As Cyclist Death Toll Rises, Study Finds NYC Bike Lanes Often Obstructed

Steve Burns
December 21, 2019 - 3:52 pm
New York City cyclist

Spencer Platt/Getty Images


NEW YORK (WCBS 880) – A new study confirms something bicyclists in the city already know well—there’s always something blocking the bike lanes.

Last year the number of cyclists killed on New York City streets was 10. This year that number has nearly tripled to 29.

The startling number of deaths have led to calls for the city to do more to protect cyclists.

Activists say one place to start is to make sure anything that isn’t a bike isn’t in the city’s bike lanes, whether it be a cab or a delivery truck.

A new study from Hunter College found an average of 7 ½ bike lane obstructions for every 10 city blocks. That’s about 11 ½ obstacles per a mile.

Most of the time, those blockages were found to be either pedestrians or motor vehicles. The third most frequent obstacle was construction.

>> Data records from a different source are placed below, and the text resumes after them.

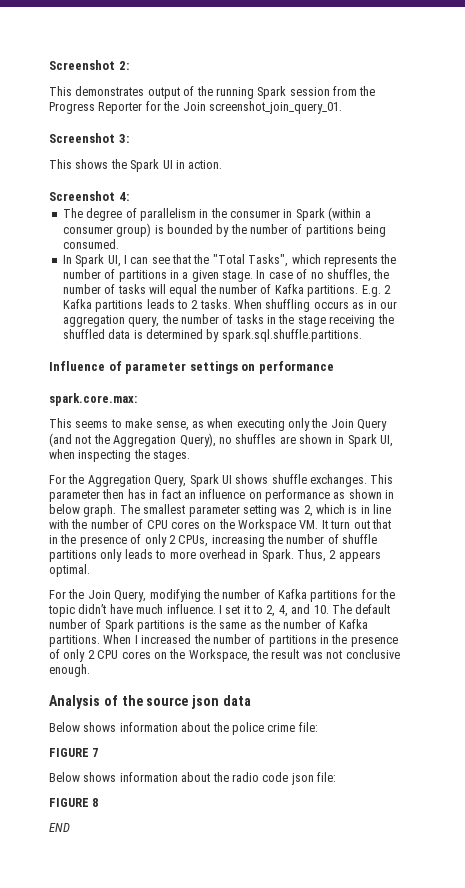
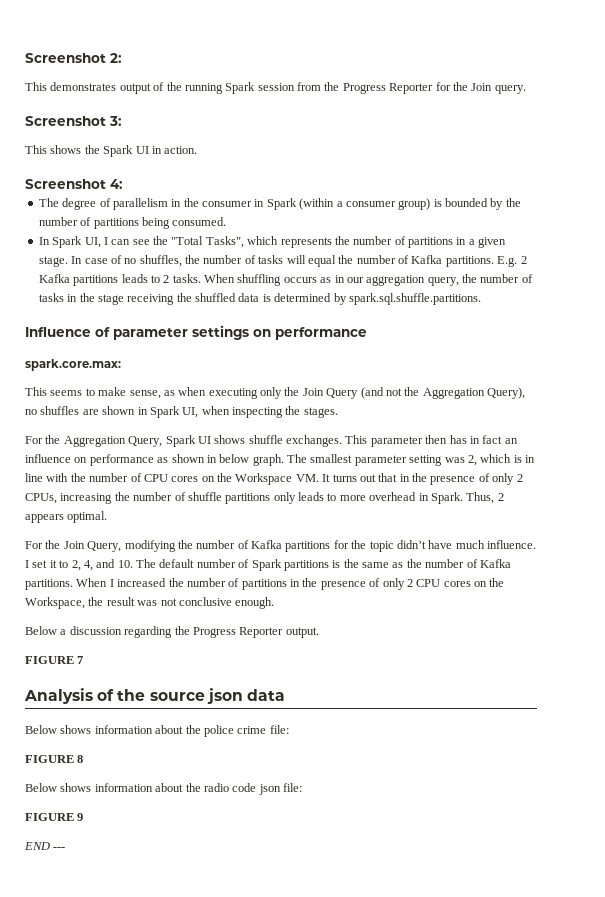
[208,101,342,114] screenshot_join_query_01. -> [494,85,526,94] query.
[172,254,191,264] that -> (150, 242) none
[330,520,351,529] turn -> [332,474,357,482] turns
(90, 670) none -> [25,626,319,638] [25,656,84,664] // Below a discussion regarding the Progress Reporter output. // FIGURE 7
[92,748,99,757] 7 -> [77,755,84,763] 8
[92,798,99,807] 8 -> [77,813,84,821] 9
(70, 827) none -> [53,847,66,850] ---

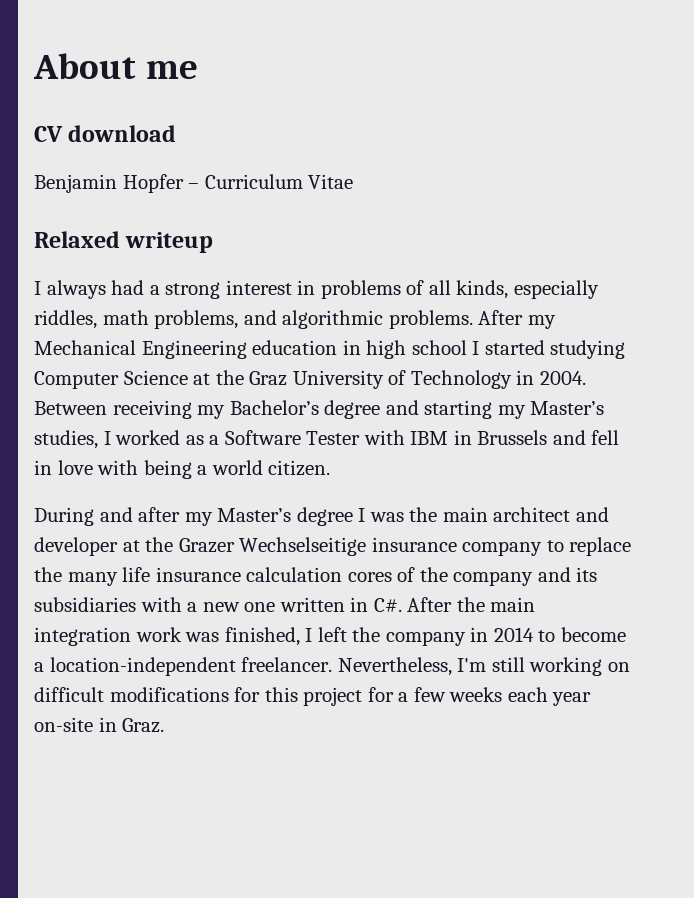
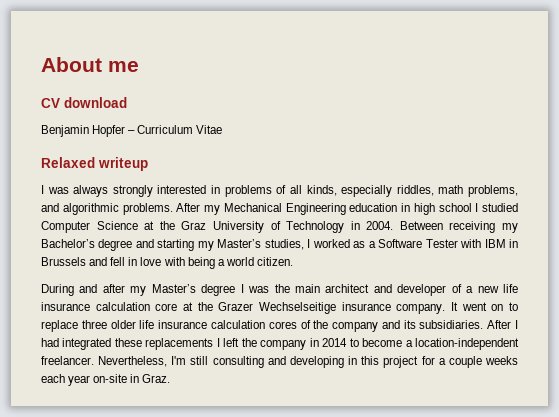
[46,280,292,299] always had a strong interest -> [47,185,207,197] was always strongly interested
[484,340,626,359] started studying -> [482,203,518,212] studied
(118, 546) none -> [451,284,518,293] [41,302,178,311] of a new life insurance calculation core
[462,537,632,556] [34,567,118,586] company to replace the many -> [396,302,518,314] [41,320,136,332] company. It went on to replace three older
[34,597,536,612] [34,627,300,646] subsidiaries with a new one written in C#. After the main integration work was finished, -> [419,320,518,329] [41,338,214,350] subsidiaries. After I had integrated these replacements
[529,657,630,676] [34,687,261,702] working on difficult modifications for -> [212,356,358,368] consulting and developing in
[413,687,446,702] few -> [448,356,482,368] couple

Manhattan at rush hour saw the most problems.

While advocates have been calling for more protective bike lanes—putting a physical barrier between cyclists and cars—the study found those protected lanes actually see slightly more obstructions than the unprotected lanes.

Mayor de Blasio signed the “Streets Master Plan” into law last month. It commits to building 250 miles of protective bike lanes in the city over five years starting in late 2021.